What is the 2026 RAM crisis? Valve describes how brutal memory negotiations have become

In a private presentation to partners preparing to manufacture its new Steam Machine, Valve said in June that the global memory market was facing «unprecedented pressure» in 2026. According to documents seen by The Verge, Valve used a formulation describing DRAM and NAND negotiations as «feeling like a heist operation».
The origin of the RAM crisis is the explosion of demand for high-bandwidth memory (HBM) for AI data centres. Nvidia's and AMD's next-generation GPUs — H200, B100/B200 and MI300X — have driven manufacturers Micron, SK Hynix and Samsung to shift the same fabs from traditional DRAM lines to HBM production. The result: spot prices for DDR5 and LPDDR5X have risen by more than 80 per cent in the past 12 months.
NAND flash memory is under the same pressure. Data-centre SSD orders have leapfrogged gaming and consumer-electronics demand. TrendForce analysts spoken to by The Verge expect 2TB consumer SSD prices to double by the end of 2026 from where they stood in early 2025.
Valve's new Steam Machine goes on sale on 29 June at $1,049; according to The Verge, the device's memory bill of materials rose by about $80 in a single year. The company chose to absorb the increase from its margins rather than pass it on to consumers.
Other big players are also affected. According to sources, Sony's memory purchases for its next-generation PlayStation prototype were pushed back three months from their original schedule at the start of this year. Apple has signed a four-year long-term agreement with Samsung to guarantee LPDDR5X supply for its iPhone 18 Pro line.

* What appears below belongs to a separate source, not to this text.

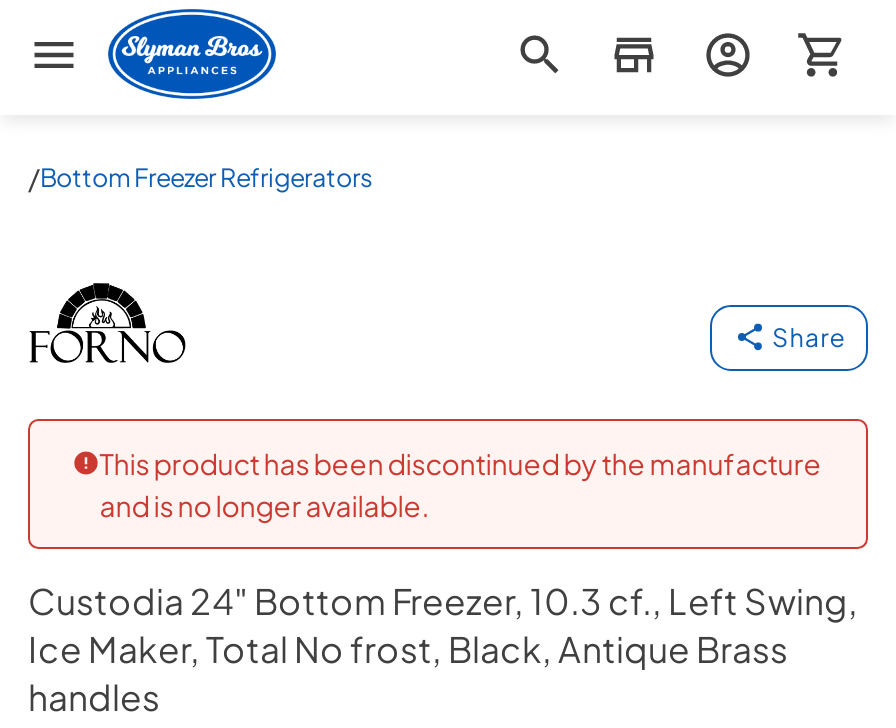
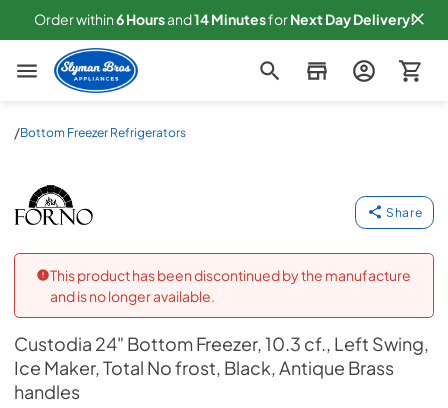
+ Order within 6Hoursand14Minutes for Next Day Delivery!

The chronology matters: in mid-2024 HBM capacity began to be reserved almost entirely for Nvidia; in 2025 Samsung and SK Hynix converted 30 per cent of their DDR5 lines to HBM. In the first half of 2026, Micron made a similar conversion. The result is that DDR5 production capacity has shrunk by 18 per cent on an annualised basis.
Gartner expects the global memory market to reach $245 billion by the end of 2026, a 65 per cent increase on 2024. Hyperscale data centres are responsible for almost all of that growth; consumer products are competing for a shrinking slice of the pie.
The DDR6 standard has been approved by JEDEC; the first DDR6 modules will appear on the market in late 2027. But there is no expectation of relief on prices in the short term: AI demand remains at record levels and fab expansions take at least 18 months.
Even without further giant AI deals, pressure on the semiconductor sector is persisting. This week, TSMC announced the opening of a new packaging fab in Mexico City; Intel reported that the launch of its Ohio fab in the US had been pushed from 2027 to 2028.
In Turkey, big PC suppliers Vatan, Casper and Excalibur say price tags could rise 25 to 35 per cent by the end of 2025. The practical advice for consumers: finish any RAM and SSD upgrades before year-end. The 2027 calendar year is shaping up as the least difficult season for memory supply.